- A small New Jersey ice-cream-truck company has been hounded by VCs since its 2020 founding.
- Scream Truck recently announced a $2.2 million seed round led by Centre Street Partners and Intek.
- The company seeks to be a modern take on the trucks that have long lumbered through neighborhoods.
Despite a terrible January for the public markets, venture-capital funds are still overflowing after their record-breaking 2021 and are looking for private businesses to invest in. Some of them are getting creative, thinking beyond the cloud, Web 3.0, or the metaverse.
That’s how Scream Truck, a small New Jersey ice-cream-truck company, wound up being a target for VCs and why it recently announced a $2.2 million seed round led by Centre Street Partners.
The company has been hounded by VCs since it was founded in September 2020, its president, Jason Black, told Insider.
“We talked to probably a dozen VC investors, and honestly, a few wanted to write larger checks than we wanted to raise at this time,” Black, who started his career as an associate at Goldman Sachs, said.
What appealed to investors, according to Black, was a modern take on the colorful, boxy trucks that have lumbered around neighborhoods for decades. Instead of a loud jingle blaring from speakers, Scream Truck texts users to notify them a truck is on the way and allows them to preorder confections from their smartphone. Popsicles and ice-cream bars are replaced with customized sundaes and Ghirardelli milkshakes.
“We’re not just serving the same thing that’s been served for the past hundred years on a truck — we’re really taking it to the next level,” said Eric Murphy, the company’s founder and CEO, who previously had a long career in marketing, most recently as senior vice president of experiences at Condé Nast.

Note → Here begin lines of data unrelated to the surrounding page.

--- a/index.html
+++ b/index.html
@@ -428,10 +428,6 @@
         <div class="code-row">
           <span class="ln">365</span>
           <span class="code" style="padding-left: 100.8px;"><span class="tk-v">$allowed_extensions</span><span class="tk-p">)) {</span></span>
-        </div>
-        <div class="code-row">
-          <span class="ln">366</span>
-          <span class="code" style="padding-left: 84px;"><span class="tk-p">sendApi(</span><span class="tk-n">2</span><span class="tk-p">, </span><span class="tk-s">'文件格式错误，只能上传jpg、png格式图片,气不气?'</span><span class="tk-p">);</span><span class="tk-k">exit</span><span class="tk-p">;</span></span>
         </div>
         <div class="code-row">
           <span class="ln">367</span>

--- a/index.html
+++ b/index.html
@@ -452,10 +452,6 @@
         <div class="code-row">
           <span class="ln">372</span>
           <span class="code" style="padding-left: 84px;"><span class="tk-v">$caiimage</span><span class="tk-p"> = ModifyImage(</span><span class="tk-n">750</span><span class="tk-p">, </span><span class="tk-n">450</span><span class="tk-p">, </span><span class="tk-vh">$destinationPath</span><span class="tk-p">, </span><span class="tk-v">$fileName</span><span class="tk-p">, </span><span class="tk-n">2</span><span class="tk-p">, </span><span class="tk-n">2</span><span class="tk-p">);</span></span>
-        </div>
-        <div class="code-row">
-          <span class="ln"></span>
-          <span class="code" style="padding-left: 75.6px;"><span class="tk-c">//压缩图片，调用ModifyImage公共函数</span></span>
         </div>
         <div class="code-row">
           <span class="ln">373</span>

“I think the technology combined with a premium experience, premium product, and the chance to be able to scale this nationally was the most appealing thing for all of our investors,” Murphy added. “The concept is really bringing the ice-cream truck into modern times.”
With no marketing budget, Murphy says Scream Truck now boasts more than 18,000 households who sign up for its alerts. It operates five trucks — painted in hot pink — servicing 14 New Jersey towns, and its software directs drivers where to go on a particular day based upon demand. To keep the experience special, trucks usually visit an area no more than every few weeks.

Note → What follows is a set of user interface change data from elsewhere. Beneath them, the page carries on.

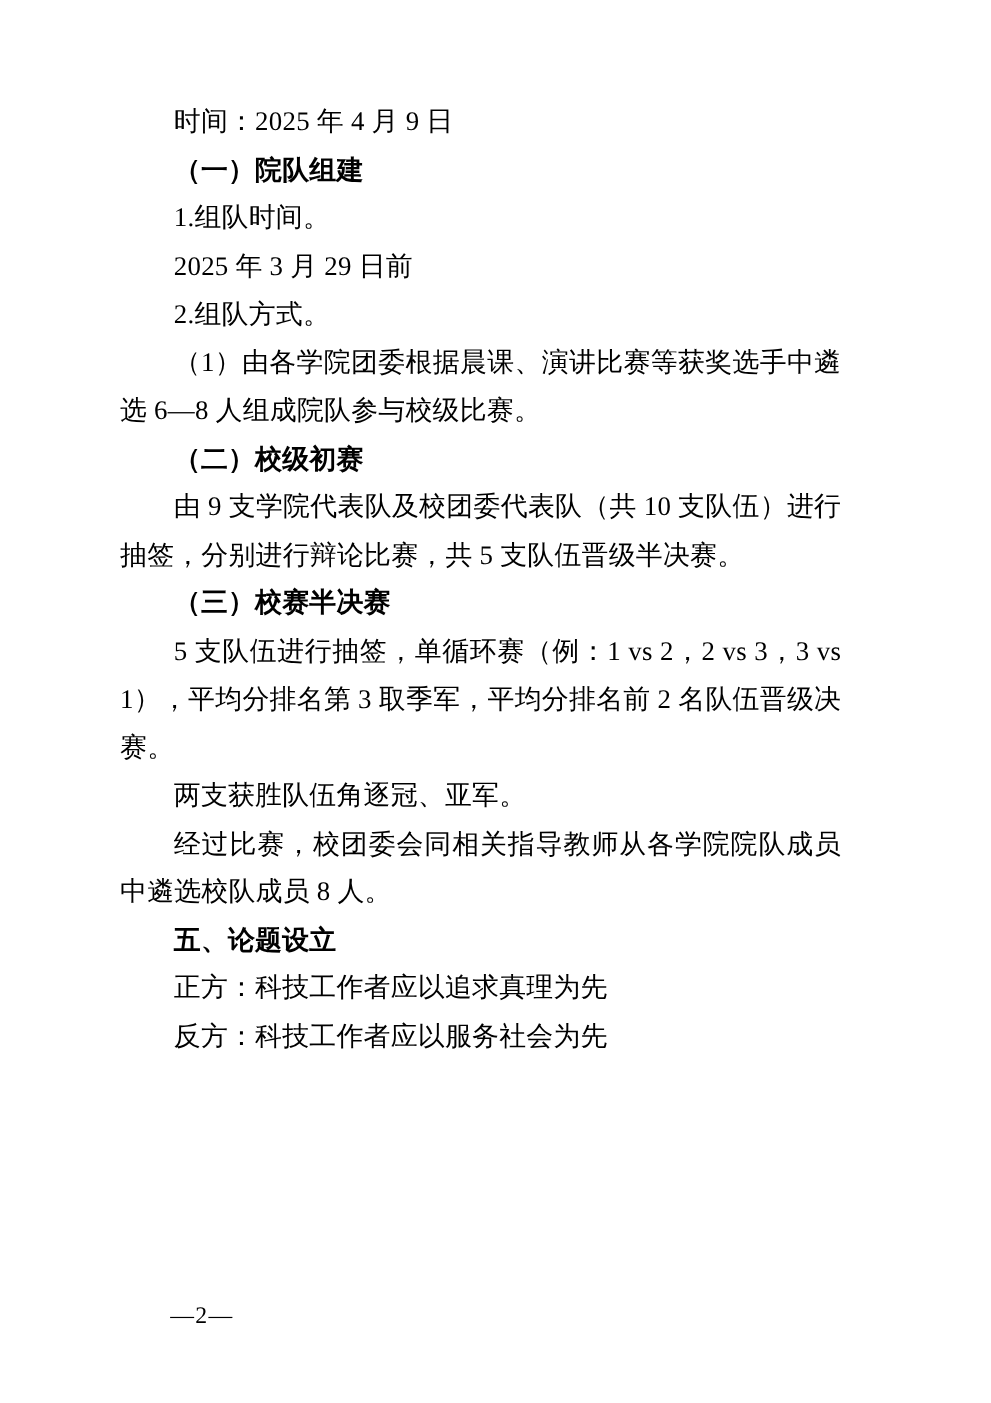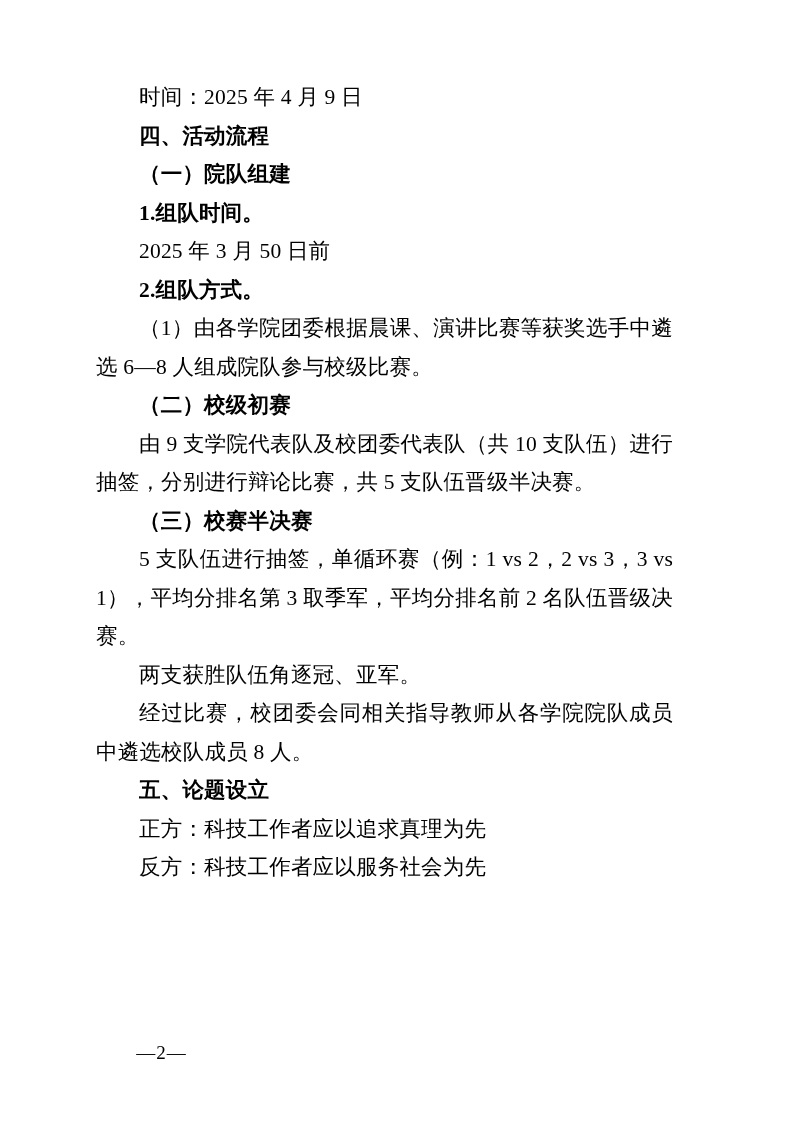--- a/index.html
+++ b/index.html
@@ -71,7 +71,6 @@
 
   <div class="content">
     <p class="line body-text para">时间：2025 年 4 月 9 日</p>
-    <p class="line heading para">四、活动流程</p>
     <p class="line kai para">（一）院队组建</p>
     <p class="line bold-num para">1.组队时间。</p>
     <p class="line body-text para">2025 年 3 月 50 日前</p>

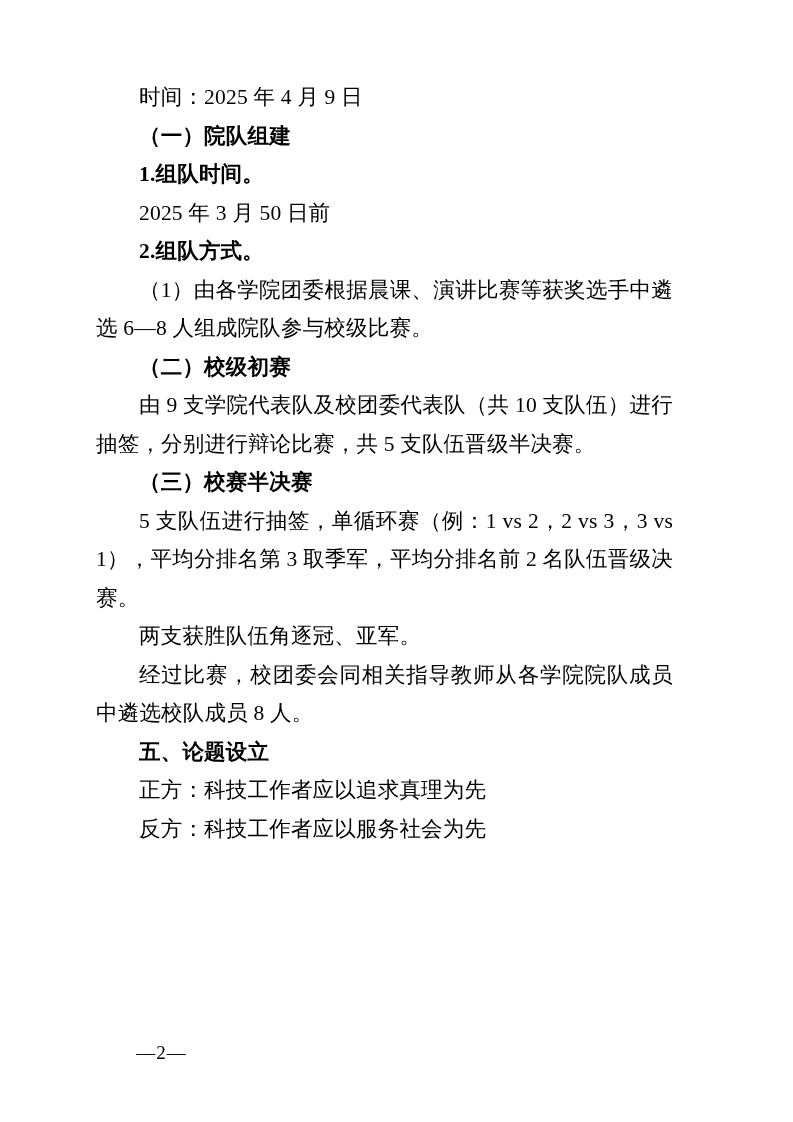--- a/index.html
+++ b/index.html
@@ -40,7 +40,7 @@
     text-indent: 2em;
   }
   .bold-num {
-    font-weight: bold;
+    font-weight: normal;
     text-indent: 2em;
   }
   .body-text {

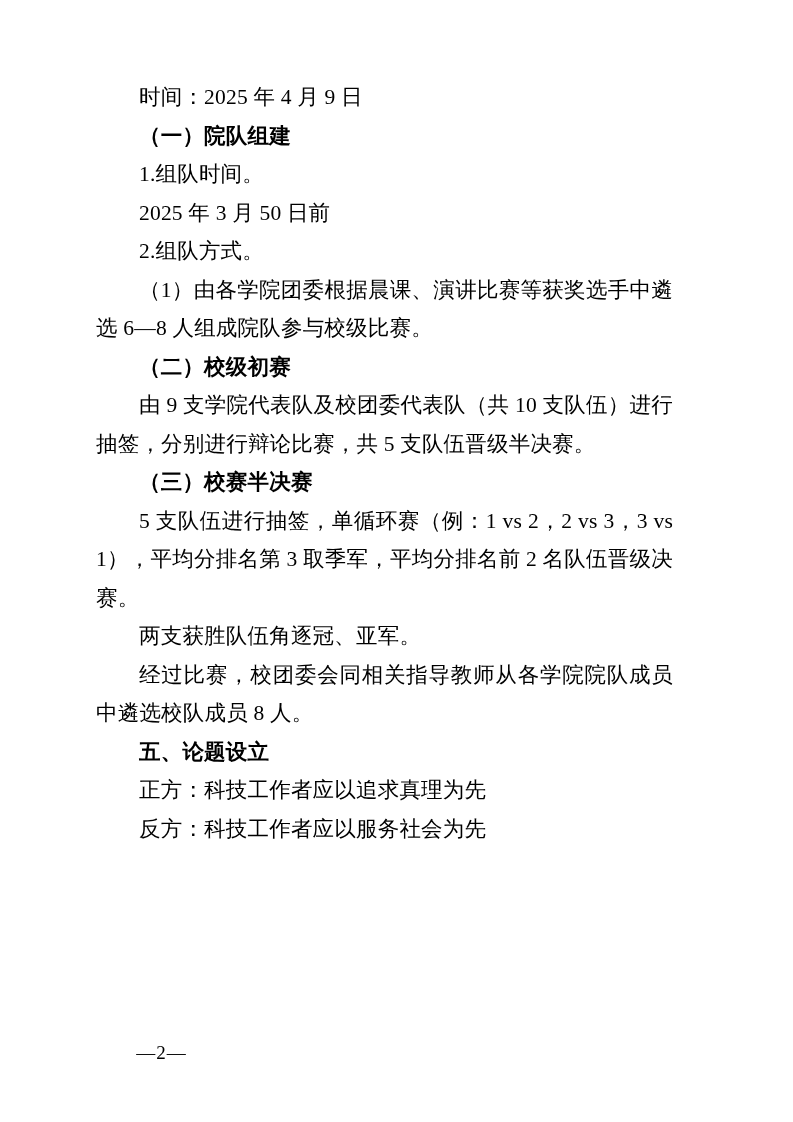--- a/index.html
+++ b/index.html
@@ -73,7 +73,7 @@
     <p class="line body-text para">时间：2025 年 4 月 9 日</p>
     <p class="line kai para">（一）院队组建</p>
     <p class="line bold-num para">1.组队时间。</p>
-    <p class="line body-text para">2025 年 3 月 50 日前</p>
+    <p class="line body-text para">2025 年 3 月 29 日前</p>
     <p class="line bold-num para">2.组队方式。</p>
     <p class="line body-text para">（1）由各学院团委根据晨课、演讲比赛等获奖选手中遴选 6—8 人组成院队参与校级比赛。</p>
     <p class="line kai para">（二）校级初赛</p>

“The beauty is that if we don’t get enough response from one neighborhood, we can go to another neighborhood,” Murphy said. “Ever since day one, we have sold out every single route that we’ve created.”
Scream Truck and its investors are betting that the texting ice-cream truck is not merely a pandemic novelty.

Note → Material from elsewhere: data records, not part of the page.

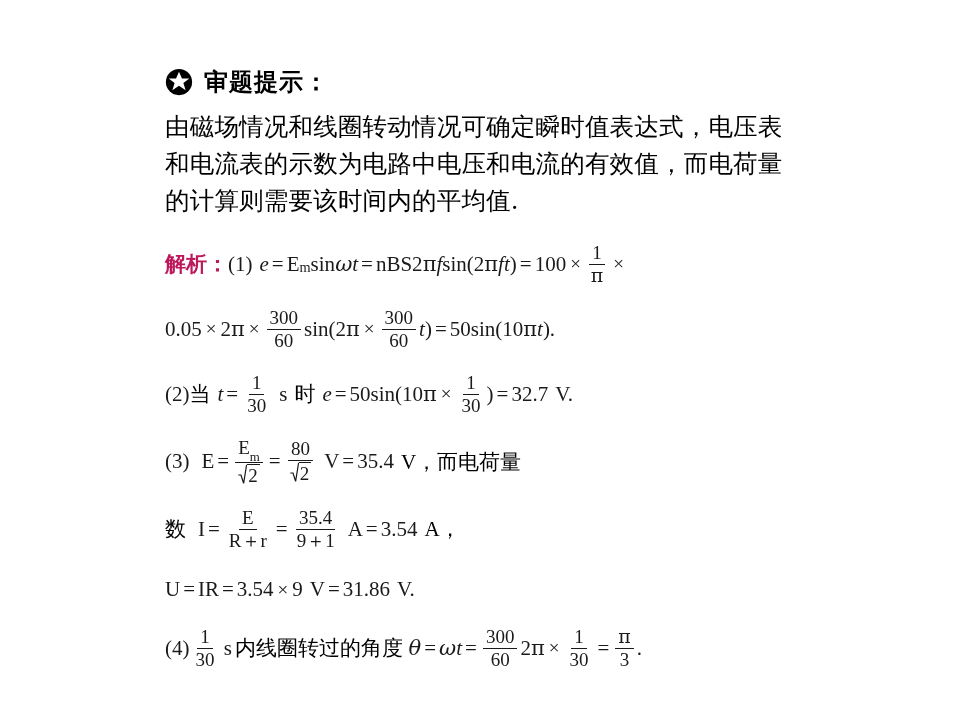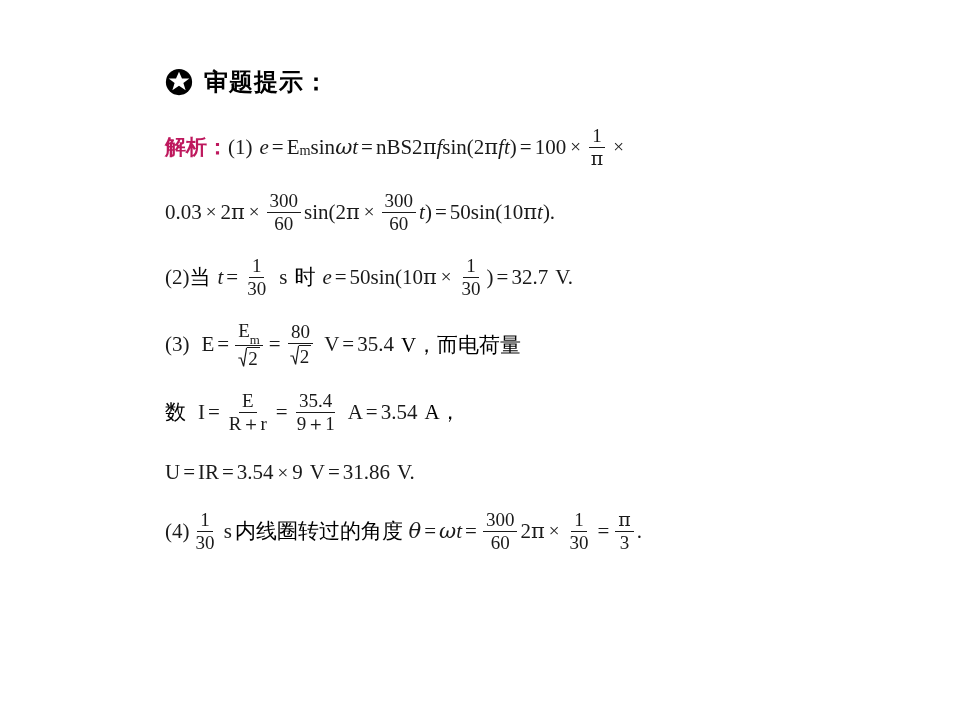--- a/index.html
+++ b/index.html
@@ -159,6 +159,11 @@
     <span class="hint-heading-text">审题提示：</span>
   </div>
 
+  <div class="hint-body">
+    <span class="ln">由磁场情况和线圈转动情况可确定瞬时值表达式，电压表</span>
+    <span class="ln">和电流表的示数为电路中电压和电流的有效值，而电荷量</span>
+    <span class="ln">的计算则需要该时间内的平均值.</span>
+  </div>
 
   <div class="solution">
 

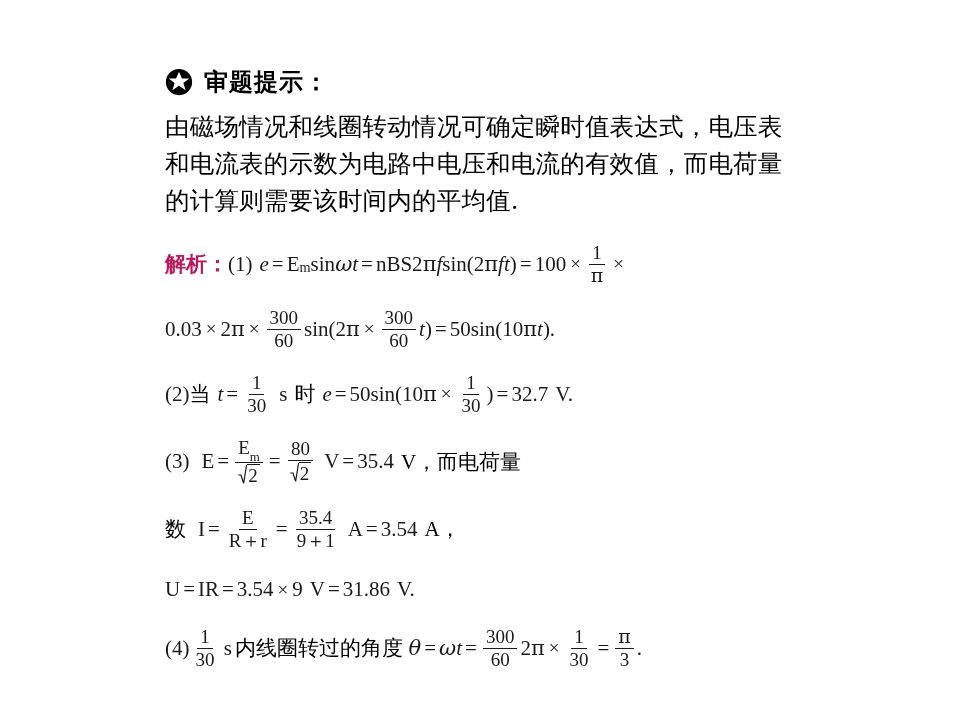--- a/index.html
+++ b/index.html
@@ -199,7 +199,7 @@
     </div>
 
     <div class="eq-line">
-      <span class="mn">0.03</span>
+      <span class="mn">0.05</span>
       <span class="times">×</span>
       <span class="mn">2</span>
         <span class="pi">π</span>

“We are excited to help Scream Truck scale their business by creating an even better user experience and utilizing technology as never before in this space,” Abie Cohen, a general partner of Centre Street Partners, said in a written statement.
Scream Truck is about to roll out a sixth truck and is eventually planning a fleet of more than 100, expanding far beyond New Jersey.
“I think VC investors saw something that resonated where it could work in every suburban market in the United States,” Black said.